Vivian L. Smith Department of Neurosurgery, McGovern Medical School, The University of Texas Health Science Center at Houston, Houston, TX, United States.
Front Immunol. 2022 Jun 16;13:864858. doi: 10.3389/fimmu.2022.864858. eCollection 2022.
Diabetic patients have larger infarcts, worse neurological deficits, and higher mortality rate after an ischemic stroke. Evidence shows that in diabetes, the hypothalamic-pituitary-adrenal (HPA) axis was dysregulated and levels of cortisol increased. Based on the role of the HPA axis in immunity, we hypothesized that diabetes-dysregulated stress response exacerbates stroke outcomes regulation of inflammation. To test this hypothesis, we assessed the regulation of the HPA axis in diabetic mice before and after stroke and determined its relevance in the regulation of post-stroke injury and inflammation.

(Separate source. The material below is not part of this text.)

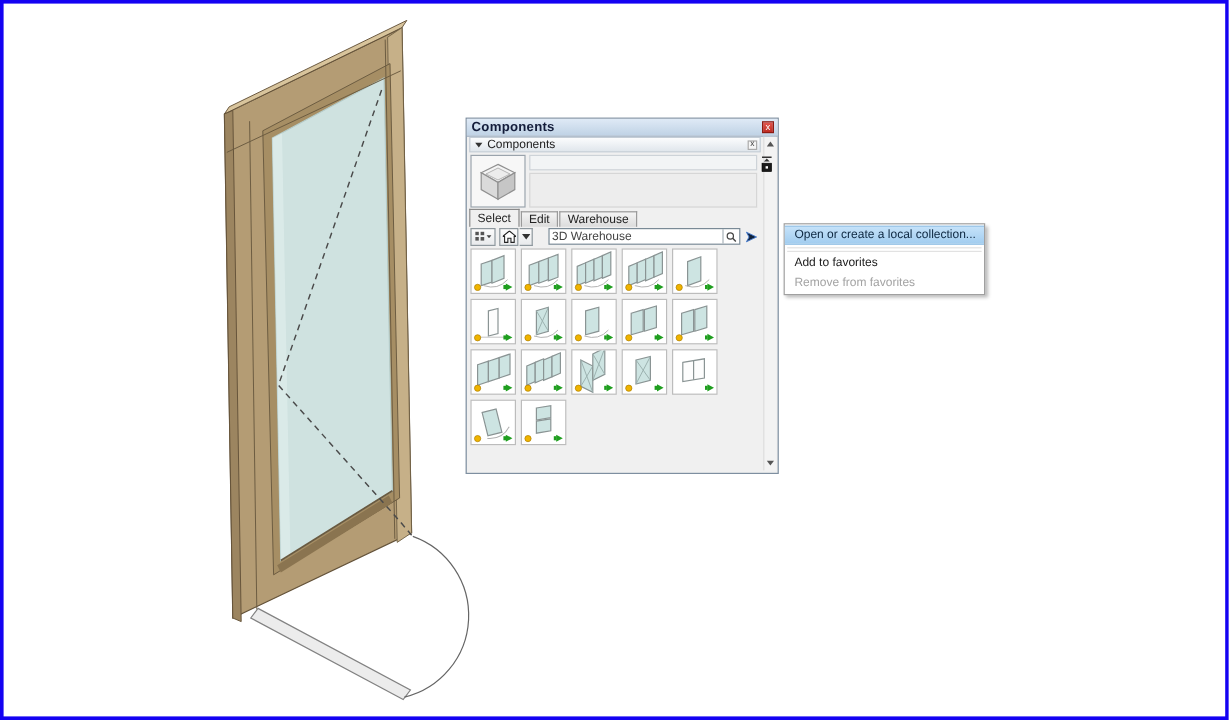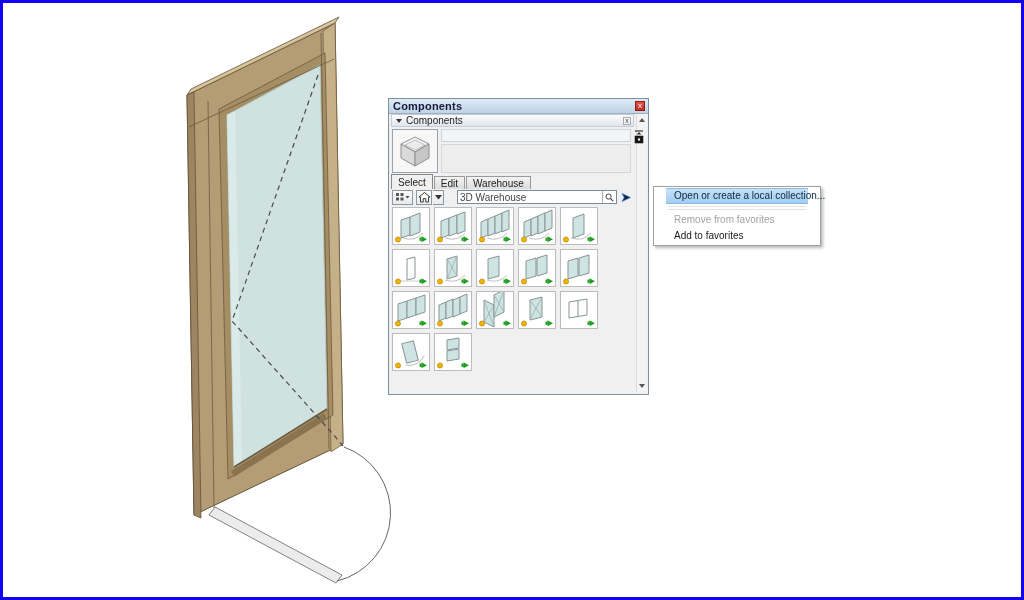"Open or create a local" .ctx { padding: 1px 12px -> 1px 0 }
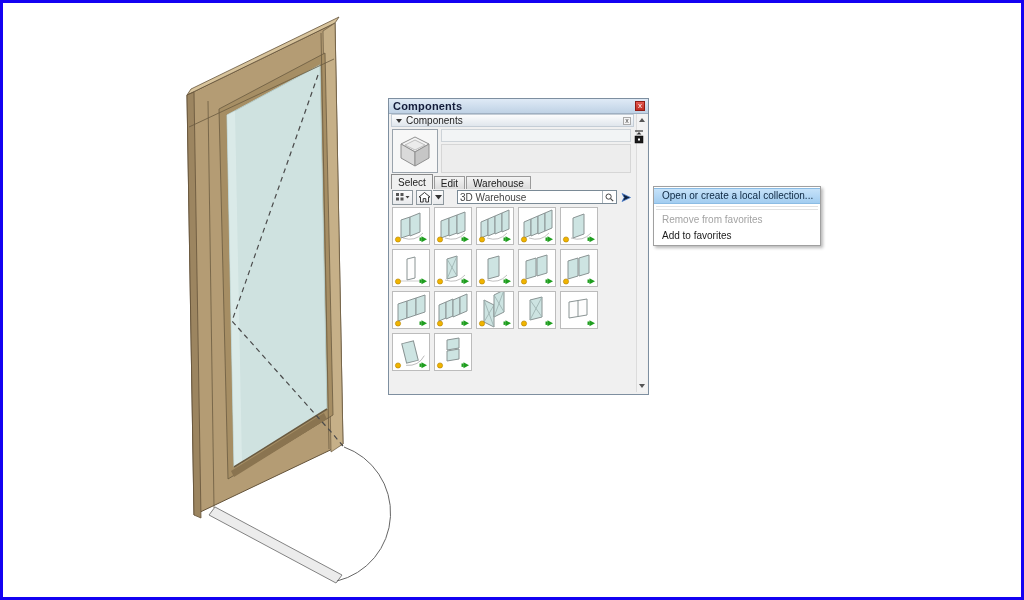"Remove from favorites" div.ctx-item { order: before "Add to favorites" -> after "Add to favorites" }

Diabetes was induced in C57BL/6 mice by feeding a high-fat diet and intraperitoneal injection of streptozotocin (STZ), and then the mice were subjected to 30 min of middle cerebral artery occlusion (MCAO). Infarct volume and neurological scores were measured in the ischemic mice. The inflammatory cytokine and chemokine levels were also determined in the ischemic brain. To assess the effect of diabetes on the stroke-modulated HPA axis, we measured the expression of components in the HPA axis including corticotropin-releasing hormone (CRH) in the hypothalamus, proopiomelanocortin (POMC) in the pituitary, and plasma adrenocorticotropic hormone (ACTH) and corticosterone. Diabetic mice had larger infarcts and worse neurological scores after stroke. The exacerbated stroke outcomes in diabetic mice were accompanied by the upregulated expression of inflammatory factors (including IL-1β, TNF-α, IL-6, CCR2, and MCP-1) in the ischemic brain. We also confirmed increased levels of hypothalamic CRH, pituitary POMC, and plasma corticosterone in diabetic mice before and after stroke, suggesting the hyper-activated HPA axis in diabetic conditions. Finally, we confirmed that post-stroke treatment of metyrapone (an inhibitor of glucocorticoid synthesis) reduced IL-6 expression and the infarct size in the ischemic brain of diabetic mice. These results elucidate the mechanisms in which the HPA axis in diabetes exacerbates ischemic stroke. Maintaining an optimal level of the stress response by regulating the HPA axis may be an effective approach to improving stroke outcomes in patients with diabetes.
糖尿病患者在发生缺血性脑卒中后会出现更大的梗死灶、更严重的神经功能缺损和更高的死亡率。有证据表明,在糖尿病中,下丘脑-垂体-肾上腺(HPA)轴失调,皮质醇水平升高。基于 HPA 轴在免疫中的作用,我们假设糖尿病失调的应激反应会加剧脑卒中后的炎症反应。为了验证这一假设,我们评估了糖尿病小鼠在脑卒中前后 HPA 轴的调节情况,并确定了其在调节脑卒中后损伤和炎症中的相关性。通过给 C57BL/6 小鼠喂食高脂肪饮食和腹腔注射链脲佐菌素(STZ)来诱导糖尿病,然后使这些小鼠发生 30 分钟的大脑中动脉闭塞(MCAO)。在缺血性小鼠中测量梗死体积和神经学评分。还在缺血性大脑中测定了炎症细胞因子和趋化因子的水平。为了评估糖尿病对脑卒中调节的 HPA 轴的影响,我们测量了 HPA 轴的组成部分,包括下丘脑的促肾上腺皮质激素释放激素(CRH)、垂体的前阿黑皮素原(POMC)以及血浆中的促肾上腺皮质激素(ACTH)和皮质酮。糖尿病小鼠在发生脑卒中后梗死体积更大,神经学评分更差。在糖尿病小鼠中,脑卒中后炎症因子(包括 IL-1β、TNF-α、IL-6、CCR2 和 MCP-1)的表达上调,加剧了脑卒中的后果。我们还证实,在糖尿病小鼠发生脑卒中前后,下丘脑的 CRH、垂体的 POMC 和血浆中的皮质酮水平升高,表明糖尿病状态下 HPA 轴过度激活。最后,我们证实,脑卒中后给予米托坦(一种糖皮质激素合成抑制剂)可降低糖尿病小鼠缺血性大脑中的 IL-6 表达和梗死体积。这些结果阐明了糖尿病中 HPA 轴加剧缺血性脑卒中的机制。通过调节 HPA 轴来维持应激反应的最佳水平可能是改善糖尿病患者脑卒中预后的有效方法。